Profiling a CUDA kernel written in C++ using NSight Systems#
NSight Systems can be used to profile CUDA code.
The following C++ code adds two matrices and writes the result into a new matrix.
This code can be saved in a file named matrix_add.cu
.
#include <iostream>
#include <cuda_runtime.h>
#define N 10240 // Matrix size N x N
__global__ void matrixAdd(const float* A, const float* B, float* C, int width) {
int row = blockIdx.y * blockDim.y + threadIdx.y;
int col = blockIdx.x * blockDim.x + threadIdx.x;
if (row < width && col < width) {
int idx = row * width + col;
C[idx] = A[idx] + B[idx];
}
}
void checkCuda(cudaError_t result, const char *msg) {
if (result != cudaSuccess) {
std::cerr << "CUDA Error: " << msg << ": " << cudaGetErrorString(result) << std::endl;
exit(EXIT_FAILURE);
}
}
int main() {
size_t size = N * N * sizeof(float);
// Allocate host memory
float* h_A = new float[N * N];
float* h_B = new float[N * N];
float* h_C = new float[N * N];
// Initialize input matrices
for (int i = 0; i < N * N; ++i) {
h_A[i] = 1.0f;
h_B[i] = 2.0f;
}
// Allocate device memory
float *d_A, *d_B, *d_C;
checkCuda(cudaMalloc((void**)&d_A, size), "cudaMalloc A");
checkCuda(cudaMalloc((void**)&d_B, size), "cudaMalloc B");
checkCuda(cudaMalloc((void**)&d_C, size), "cudaMalloc C");
// Copy data from host to device
checkCuda(cudaMemcpy(d_A, h_A, size, cudaMemcpyHostToDevice), "cudaMemcpy A");
checkCuda(cudaMemcpy(d_B, h_B, size, cudaMemcpyHostToDevice), "cudaMemcpy B");
// Launch kernel
dim3 threadsPerBlock(16, 16);
dim3 blocksPerGrid((N + threadsPerBlock.x - 1) / threadsPerBlock.x,
(N + threadsPerBlock.y - 1) / threadsPerBlock.y);
matrixAdd<<<blocksPerGrid, threadsPerBlock>>>(d_A, d_B, d_C, N);
checkCuda(cudaDeviceSynchronize(), "Kernel execution");
// Copy result back to host
checkCuda(cudaMemcpy(h_C, d_C, size, cudaMemcpyDeviceToHost), "cudaMemcpy C");
std::cout << "Matrix addition complete. Sample: C[0] = " << h_C[0] << std::endl;
// Cleanup
delete[] h_A;
delete[] h_B;
delete[] h_C;
cudaFree(d_A);
cudaFree(d_B);
cudaFree(d_C);
return 0;
}
The following SLURM job script compiles matrix_add.cu
, runs the NSight Systems profiler, and collects performance data.

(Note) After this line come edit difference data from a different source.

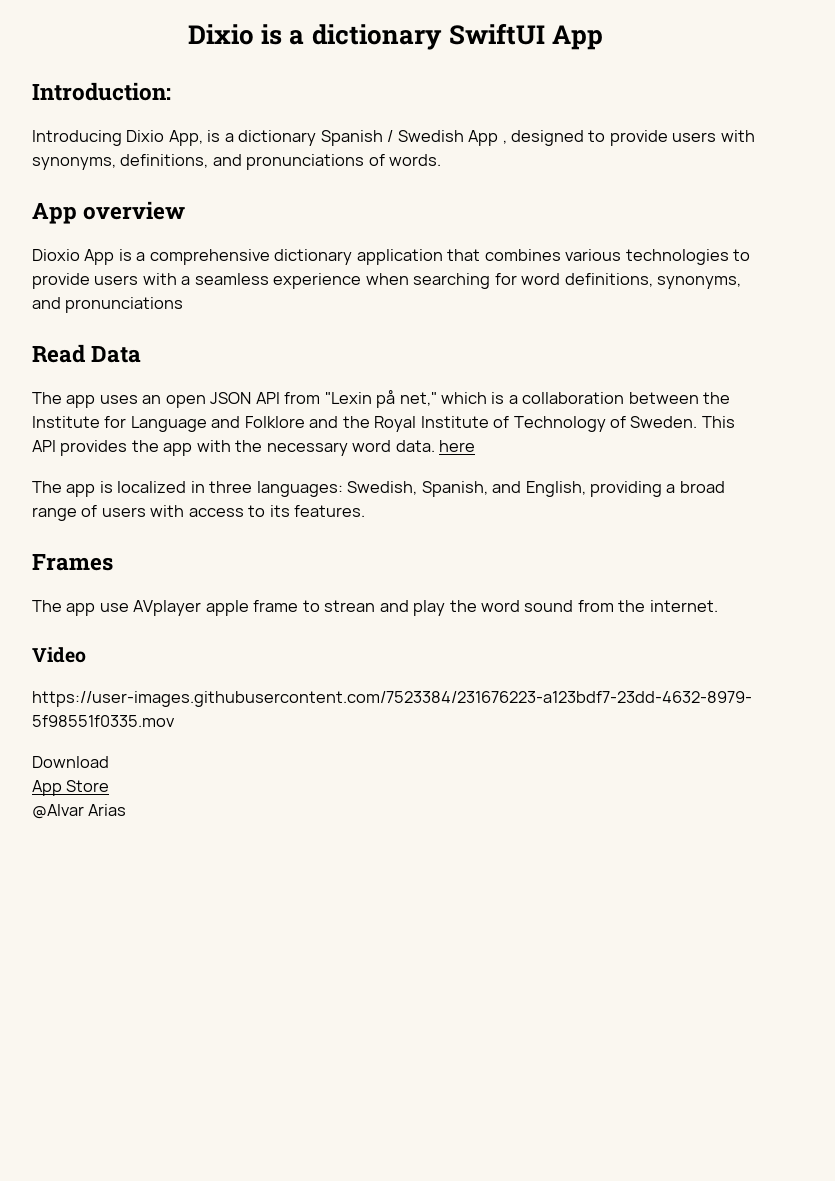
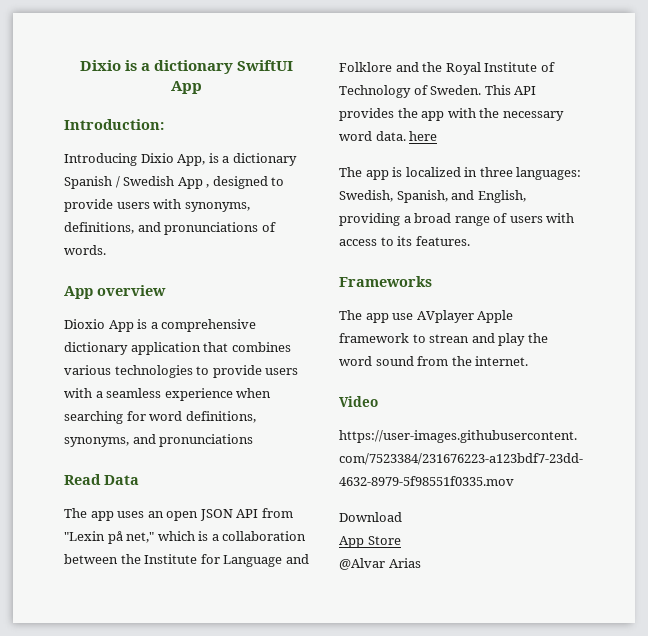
- Frames
+ Frameworks
- The app use AVplayer apple frame to strean and play the word sound from the internet.
+ The app use AVplayer Apple framework to strean and play the word sound from the internet.

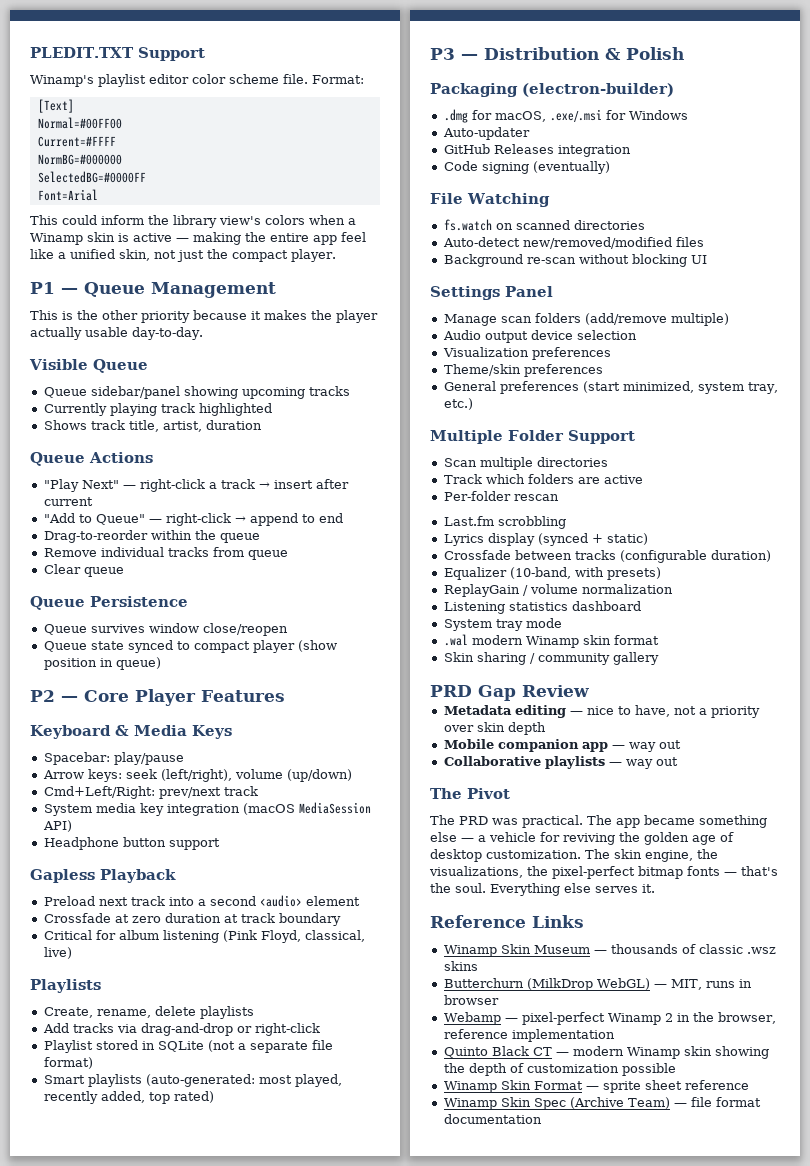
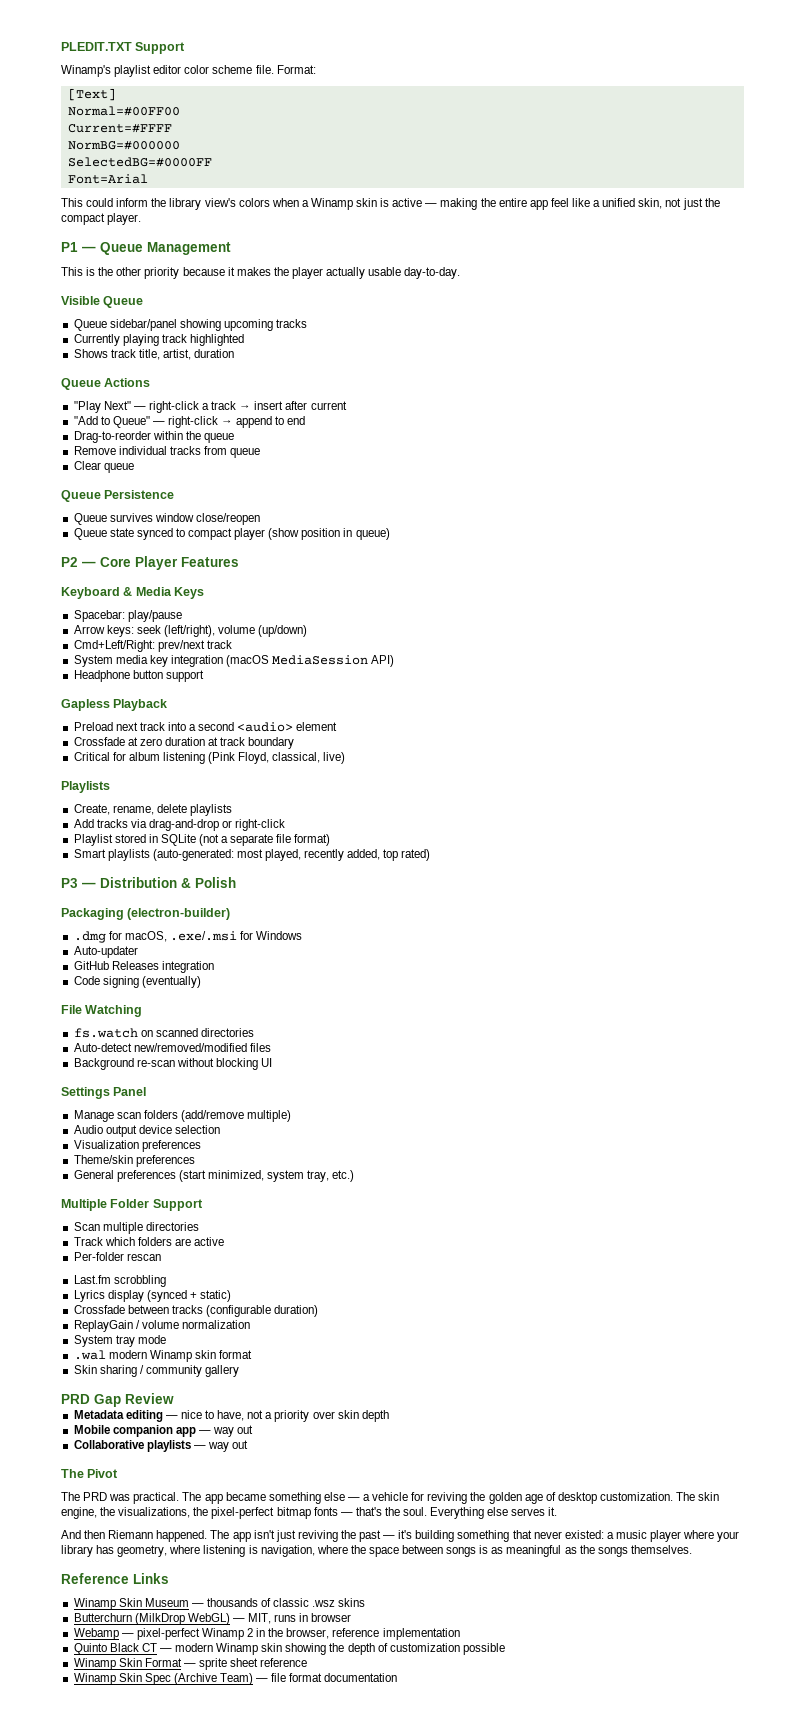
- Equalizer (10-band, with presets)
- Listening statistics dashboard
+ And then Riemann happened. The app isn't just reviving the past — it's building something that never existed: a music player where your library has geometry, where listening is navigation, where the space between songs is as meaningful as the songs themselves.

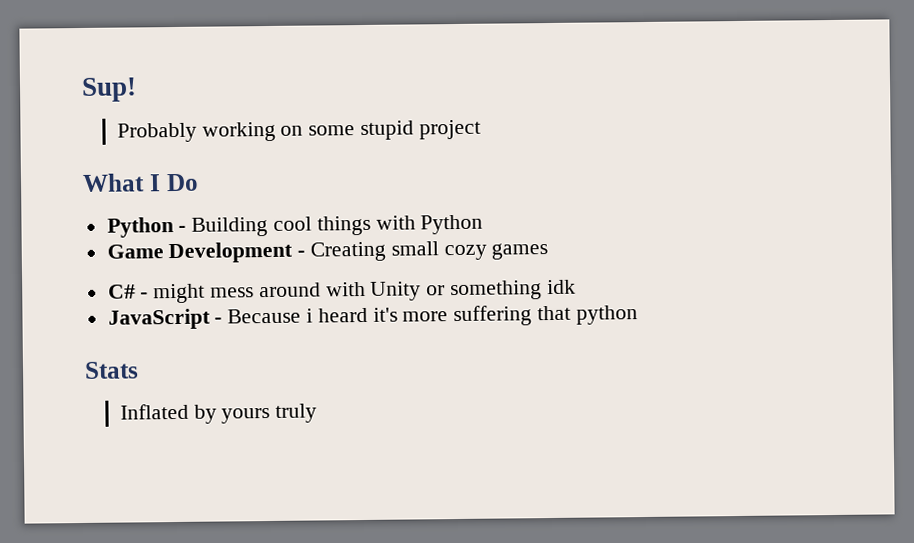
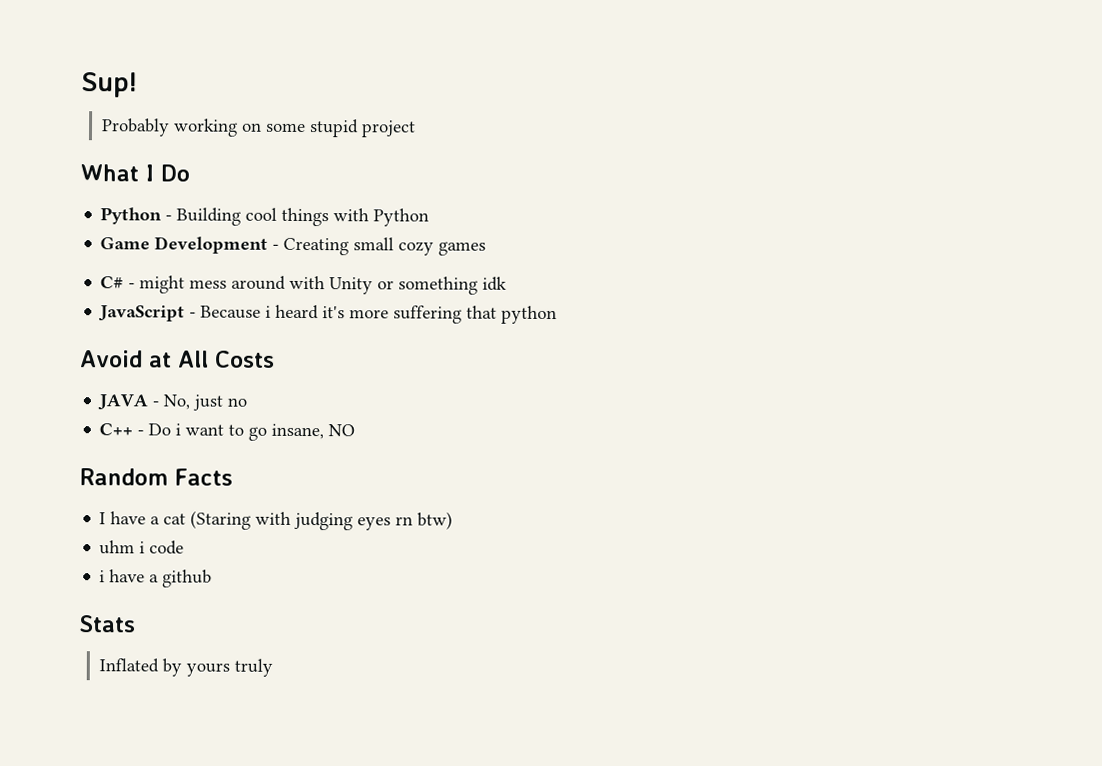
+ Avoid at All Costs
+ JAVA - No, just no
+ C++ - Do i want to go insane, NO
+ Random Facts
+ I have a cat (Staring with judging eyes rn btw)
+ uhm i code
+ i have a github

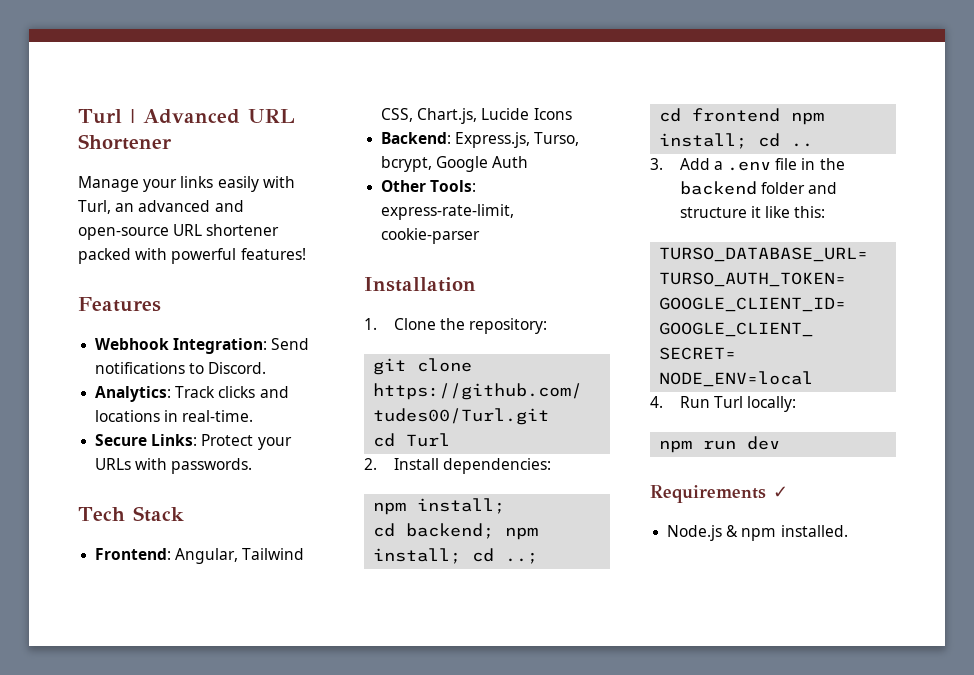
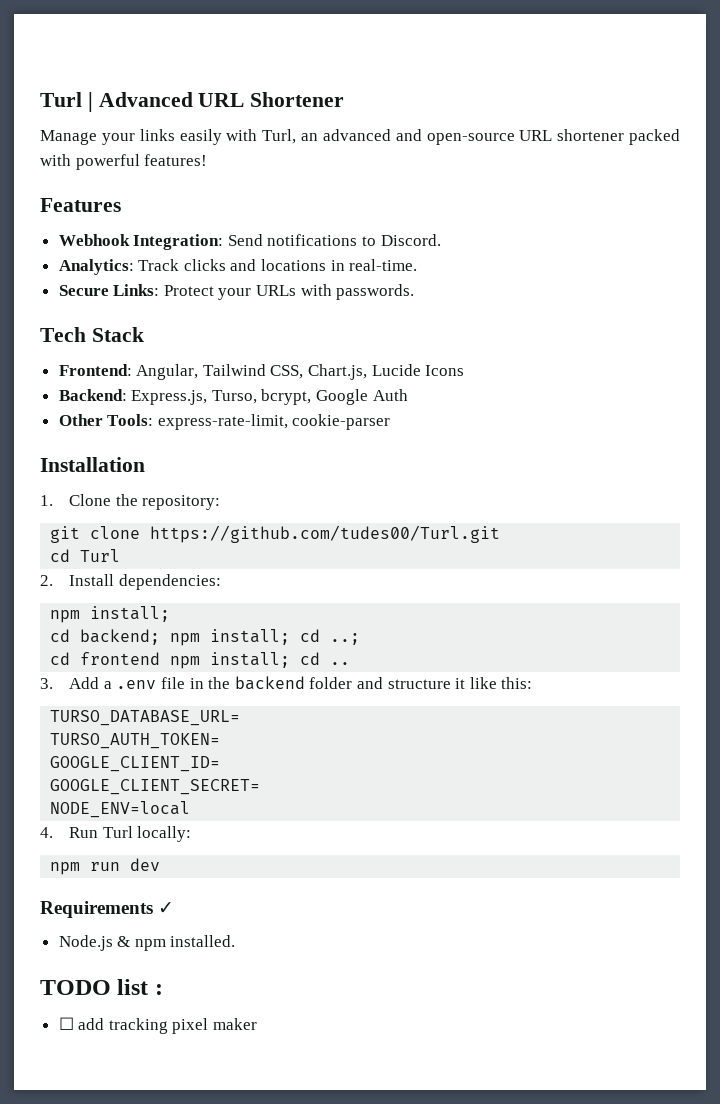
+ TODO list :
+ ☐ add tracking pixel maker

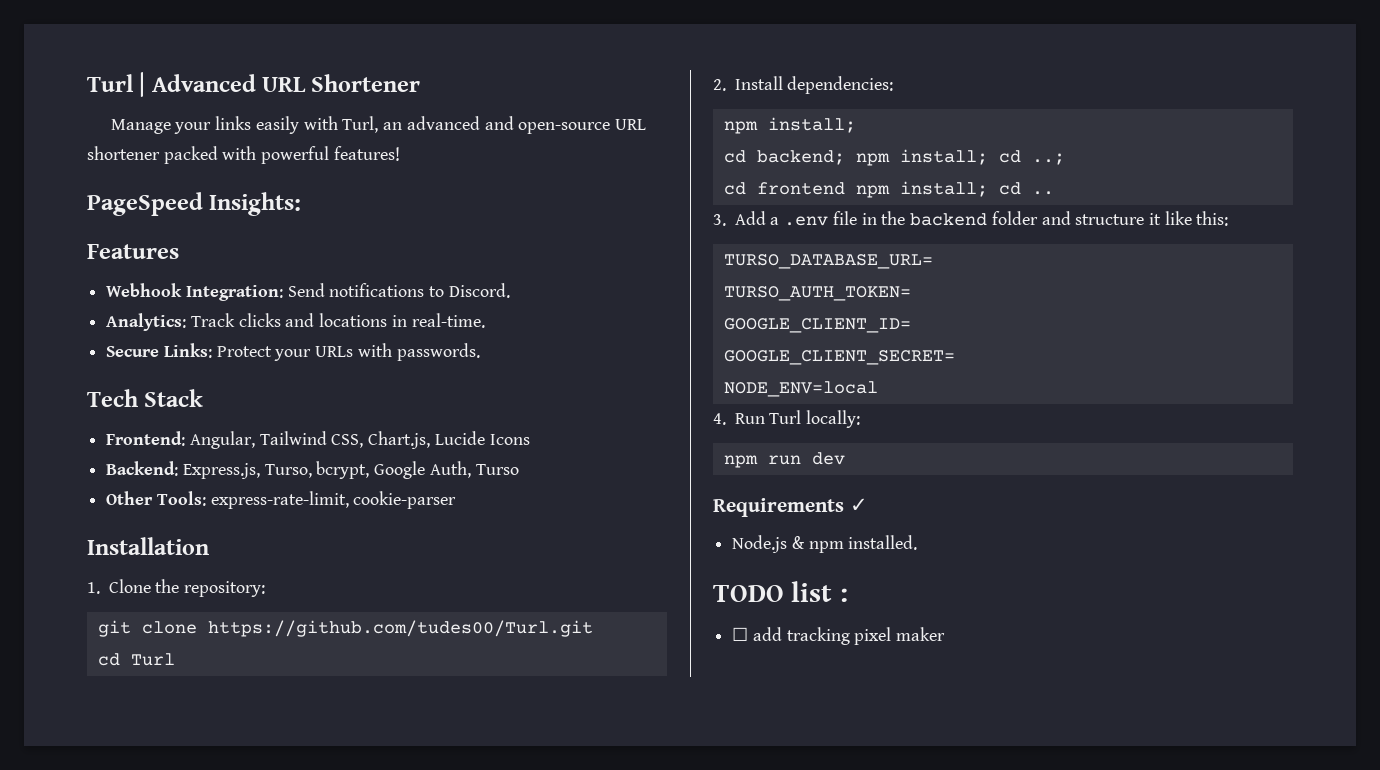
+ PageSpeed Insights:
- Backend: Express.js, Turso, bcrypt, Google Auth
+ Backend: Express.js, Turso, bcrypt, Google Auth, Turso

This script can be saved in a file named matrix_add.slurm
.
#!/bin/bash -l
#SBATCH --time=00:10:00
#SBATCH --gres=gpu:1
#SBATCH --constraint=v100
module load nvidia-sdk
nvcc -o matrix_add matrix_add.cu
nsys profile -o profile.${SLURM_JOBID} matrix_add
The following steps show how to submit matrix_add.slurm
on Ibex:
ssh glogin.ibex.kaust.edu.sa
sbatch matrix_add.slurm
The output of the profiler is recorded in a file named profile.<SLURM_JOBID>.nsys-rep
.
This file can be copied to a local machine and examined.
The following command can be used to find out the version of the NSight Systems:
nsys --version
The same version of the NSight Systems can be downloaded from here to run on the local machine.
The following trace of execution shows the GPU device (V100) and a couple of CPU threads. The two input matrices are prepared on the CPU and then copied to the device. This region is shown as green. The CUDA kernel for matrix addition runs afterwards and this duration is displayed in blue color. After the kernel finishes, the resultant matrix is copied to the host. This region is shown as red. In conclusion, the device must be kept busy with computations displayed as blue. Having copy operations or empty areas in this trace means low utilization of the device.